── Material to process ──

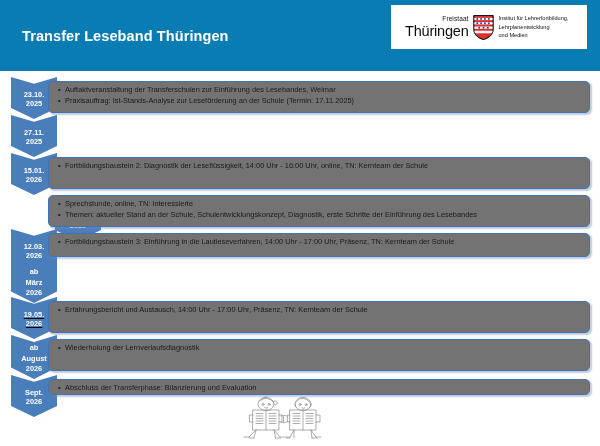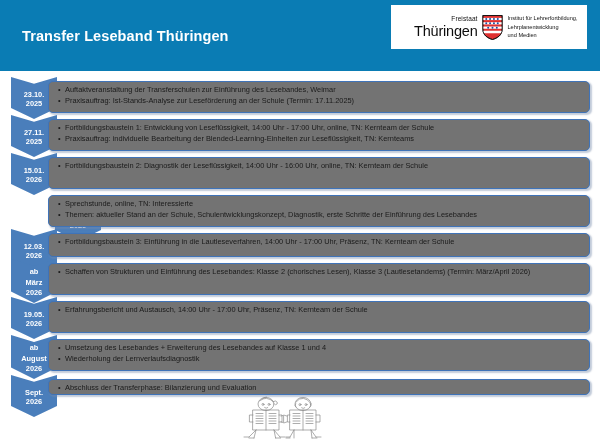--- a/index.html
+++ b/index.html
@@ -26,7 +26,7 @@
     background:#ffffff;
     display:flex;align-items:center;
   }
-  .logo-inner{display:flex;align-items:center;padding-left:23px;}
+  .logo-inner{display:flex;align-items:center;padding-left:14px;}
   .logo-word{
     display:flex;flex-direction:column;align-items:flex-end;
     line-height:1;margin-right:3px;

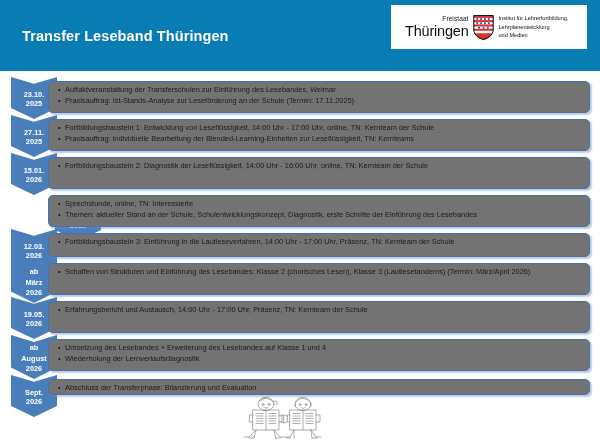--- a/index.html
+++ b/index.html
@@ -156,12 +156,6 @@
       <span class="d2">2025</span>
     </div>
   </div>
-  <div class="card" style="left:48px;top:57px;width:542px;height:32px;">
-    <ul>
-      <li>Fortbildungsbaustein 1: Entwicklung von Leseflüssigkeit,  14:00 Uhr - 17:00 Uhr, online, TN: Kernteam der Schule</li>
-      <li>Praxisauftrag: individuelle Bearbeitung der Blended-Learning-Einheiten zur Leseflüssigkeit, TN: Kernteams</li>
-    </ul>
-  </div>
 
   <div class="chev-col" style="top:91px;">
     <div class="chev" style="height:42px;">

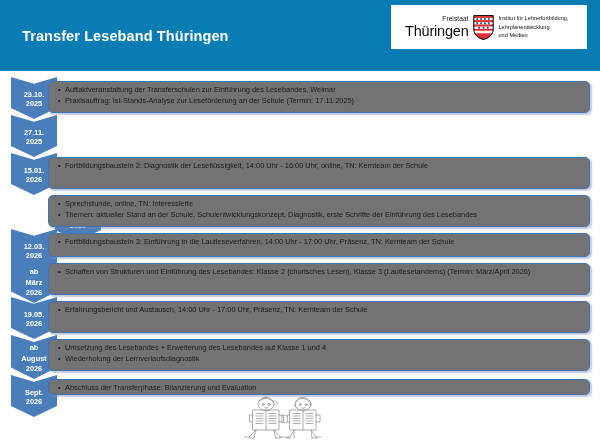--- a/index.html
+++ b/index.html
@@ -201,11 +201,6 @@
       <span class="d2">2026</span>
     </div>
   </div>
-  <div class="card" style="left:48px;top:201px;width:542px;height:32px;">
-    <ul>
-      <li>Schaffen von Strukturen und Einführung des Lesebandes: Klasse 2 (chorisches Lesen), Klasse 3 (Lautlesetandems) (Termin: März/April 2026)</li>
-    </ul>
-  </div>
 
   <div class="chev-col" style="top:235px;">
     <div class="chev" style="height:42px;">

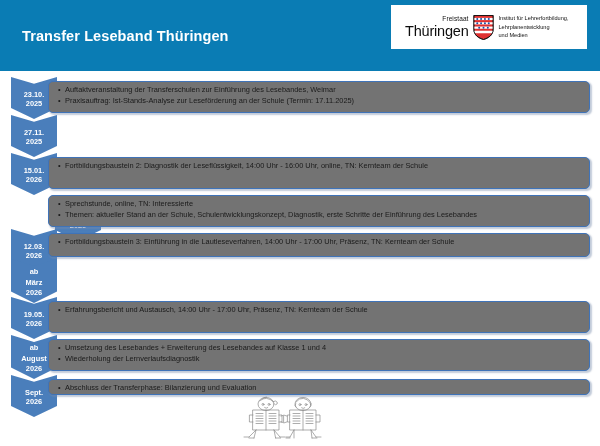--- a/index.html
+++ b/index.html
@@ -202,7 +202,7 @@
     </div>
   </div>
 
-  <div class="chev-col" style="top:235px;">
+  <div class="chev-col" style="top:235px;text-decoration:underline;">
     <div class="chev" style="height:42px;">
       <span class="d1">19.05.</span>
       <span class="d2">2026</span>

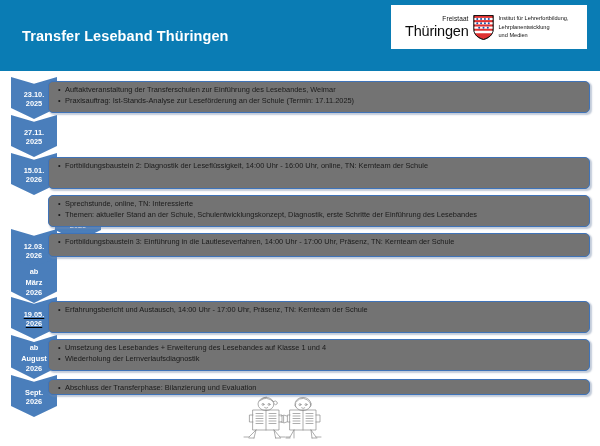--- a/index.html
+++ b/index.html
@@ -223,7 +223,6 @@
   </div>
   <div class="card" style="left:48px;top:277px;width:542px;height:32px;">
     <ul>
-      <li>Umsetzung des Lesebandes + Erweiterung des Lesebandes auf Klasse 1 und 4</li>
       <li>Wiederholung der Lernverlaufsdiagnostik</li>
     </ul>
   </div>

───

→ What to work on: Please copy the lines above exactly as written, apart from any pictures.

→ Your solution:
--- a/index.html
+++ b/index.html
@@ -26,7 +26,7 @@
     background:#ffffff;
     display:flex;align-items:center;
   }
-  .logo-inner{display:flex;align-items:center;padding-left:23px;}
+  .logo-inner{display:flex;align-items:center;padding-left:14px;}
   .logo-word{
     display:flex;flex-direction:column;align-items:flex-end;
     line-height:1;margin-right:3px;

--- a/index.html
+++ b/index.html
@@ -156,12 +156,6 @@
       <span class="d2">2025</span>
     </div>
   </div>
-  <div class="card" style="left:48px;top:57px;width:542px;height:32px;">
-    <ul>
-      <li>Fortbildungsbaustein 1: Entwicklung von Leseflüssigkeit,  14:00 Uhr - 17:00 Uhr, online, TN: Kernteam der Schule</li>
-      <li>Praxisauftrag: individuelle Bearbeitung der Blended-Learning-Einheiten zur Leseflüssigkeit, TN: Kernteams</li>
-    </ul>
-  </div>
 
   <div class="chev-col" style="top:91px;">
     <div class="chev" style="height:42px;">

--- a/index.html
+++ b/index.html
@@ -201,11 +201,6 @@
       <span class="d2">2026</span>
     </div>
   </div>
-  <div class="card" style="left:48px;top:201px;width:542px;height:32px;">
-    <ul>
-      <li>Schaffen von Strukturen und Einführung des Lesebandes: Klasse 2 (chorisches Lesen), Klasse 3 (Lautlesetandems) (Termin: März/April 2026)</li>
-    </ul>
-  </div>
 
   <div class="chev-col" style="top:235px;">
     <div class="chev" style="height:42px;">

--- a/index.html
+++ b/index.html
@@ -202,7 +202,7 @@
     </div>
   </div>
 
-  <div class="chev-col" style="top:235px;">
+  <div class="chev-col" style="top:235px;text-decoration:underline;">
     <div class="chev" style="height:42px;">
       <span class="d1">19.05.</span>
       <span class="d2">2026</span>

--- a/index.html
+++ b/index.html
@@ -223,7 +223,6 @@
   </div>
   <div class="card" style="left:48px;top:277px;width:542px;height:32px;">
     <ul>
-      <li>Umsetzung des Lesebandes + Erweiterung des Lesebandes auf Klasse 1 und 4</li>
       <li>Wiederholung der Lernverlaufsdiagnostik</li>
     </ul>
   </div>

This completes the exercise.